Vismart/News

Материал из NLPub
Перейти к навигации Перейти к поиску

Parsing the News for Specific Facts

Objective

To simplify the process of finding the target enterprises meeting the set of criteria.

Scope of Work

  1. The application must monitor the defined set of news portals to harvest the raw data on once a day. The list of portals could be found in Appendix 1 below. Once acquired page does not need to be reread, since they are not being updated by the news portals.
  2. The application must deliberately parse only those articles that contain the data fields specified in ExcelSheetExample. The samples of news articles that contain the required data are given in Appendix 2.
  3. The application must extract the specified data from selected news articles and post it to Excel sheet.
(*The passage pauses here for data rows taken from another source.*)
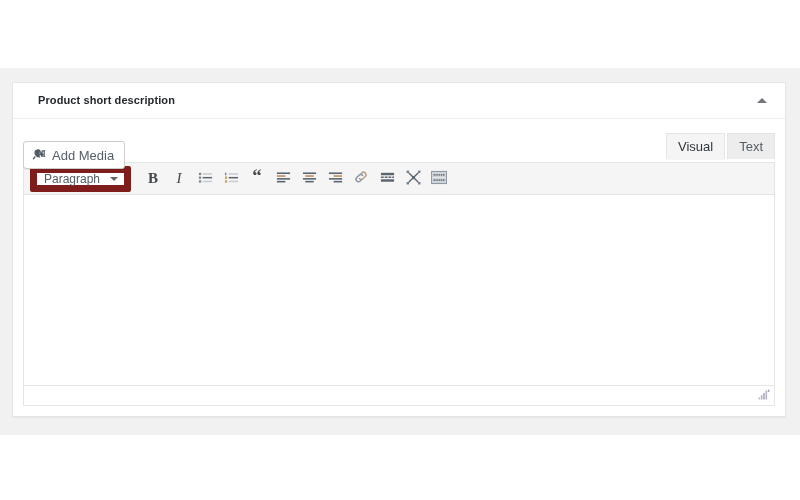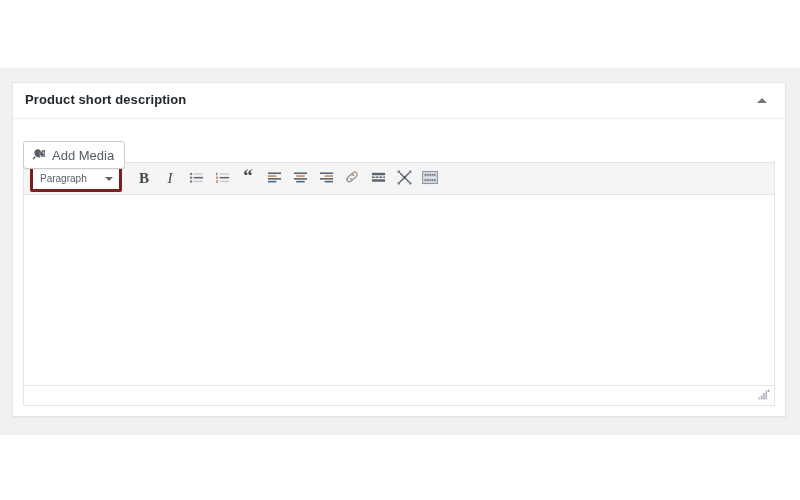--- a/index.html
+++ b/index.html
@@ -45,25 +45,26 @@
   .postbox-header {
     position: relative;
     height: 36px;
     border-bottom: 1px solid #eeeeee;
     display: flex;
     align-items: center;
     padding: 0 12px;
     box-sizing: border-box;
   }
   .postbox-title {
-    font-size: 13px;
+    font-size: 11px;
     font-weight: bold;
     color: #23282d;
     line-height: 1.4;
     letter-spacing: .1px;
+    margin-left: 13px;
   }
   .handle-toggle {
     position: absolute;
     right: 8px;
     top: 0;
     bottom: 0;
     width: 30px;
     display: flex;
     align-items: center;
     justify-content: center;
@@ -165,27 +166,27 @@
     align-items: center;
     padding: 0 6px;
     box-sizing: border-box;
     gap: 0;
   }
 
   .mce-select {
     height: 26px;
     min-width: 92px;
     background: #ffffff;
-    border: 3px solid #7f1d1d;
+    border: 7px solid #7f1d1d;
     border-radius: 2px;
     display: inline-flex;
     align-items: center;
     justify-content: space-between;
     padding: 0 6px 0 7px;
-    font-size: 10px;
+    font-size: 12px;
     color: #555d66;
     cursor: pointer;
     box-sizing: border-box;
     margin-right: 9px;
   }
   .mce-select .caret {
     width: 0; height: 0;
     border-left: 4px solid transparent;
     border-right: 4px solid transparent;
     border-top: 4px solid #666666;
@@ -260,20 +261,24 @@
               <path d="M9.5 2A6.5 6.5 0 1 0 9.5 15 6.5 6.5 0 0 0 9.5 2zm0 11a4.5 4.5 0 1 1 0-9 4.5 4.5 0 0 1 0 9z" opacity=".0"></path>
               <circle cx="7.6" cy="7.6" r="3.5" fill="none" stroke="#555d66" stroke-width="1.7"></circle>
               <path d="M12.2 12.2l4.2 4.2" stroke="#555d66" stroke-width="1.9" fill="none" stroke-linecap="round" opacity="0"></path>
               <path d="M13.5 5.2h2.8v7.2h-2.8z" fill="none" stroke="#555d66" stroke-width="1.5"></path>
               <path d="M16.3 5.2h1.2M16.3 12.4h1.2" stroke="#555d66" stroke-width="1.5"></path>
             </svg>
           </span>
           <span>Add Media</span>
         </button>
 
+        <div class="editor-tabs">
+          <button class="editor-tab active">Visual</button>
+          <button class="editor-tab">Text</button>
+        </div>
       </div>
 
       <div class="editor-wrap">
 
         <div class="mce-toolbar">
 
           <div class="mce-select">
             <span>Paragraph</span>
             <span class="caret"></span>
           </div>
The list of required fields (facts) is provided in ExcelSheetExample.
  4. Elaborate an acceptance criteria for the performed work: accurracу of selection of proper news post, accuracy of fact extraction

Tasks

  • Elaborate architecture taking into account that the final solution should
    • be run on a single middle range laptop computer
    • Executable under MacOS and Windows 8-10
    • The choice of data storage is not limited by the requirements, but should be negotiated and agreed upon.
    • Store its results including the intermediate ones for the traceability purposes
  • Only relevant posts should be parsed. Relevance is defined as follows: the news post contains all the the facts expected in Excel spread sheet - see ExcelSheetExample. This tasks can be omitted if the solution can function without it.
  • Development of preprocessor for HTML to text conversion, capable of removing banners footers, headers and other insignificant excerpts of HTML and Javascript and leaving ideally only the meaningful textual data (see, for example, https://github.com/mozilla/readability) for further fact extraction.
  • Development of web crawler to harvest the news on regular basis. The harvesting is mostly likely to be carried out by scraping procedures since not all of the news portals have their RSS channels.
  • Development of scripts to control the crawler: launch it once a day and check whether it is operational throughout the execution time
  • Production of code to implement the extracting of required facts (see ExcelSheetExample) from the output of preprocessor.
  • Implement an API for posting the results of parsing in Excel sheets (CSV is an option).

Location of Work

St-Petersburg, Russia.

Period of Performance

2 months

Deliverables Stages

  • Alpha prototype: 3 weeks
  • Beta prototype: 2-3 weeks
  • Fixing bugs and preparing the final solution: 1-2 weeks

Special Requirements

Proprietary components could be used and purchased in course of the project if properly justified. The solution must be independent of operating system.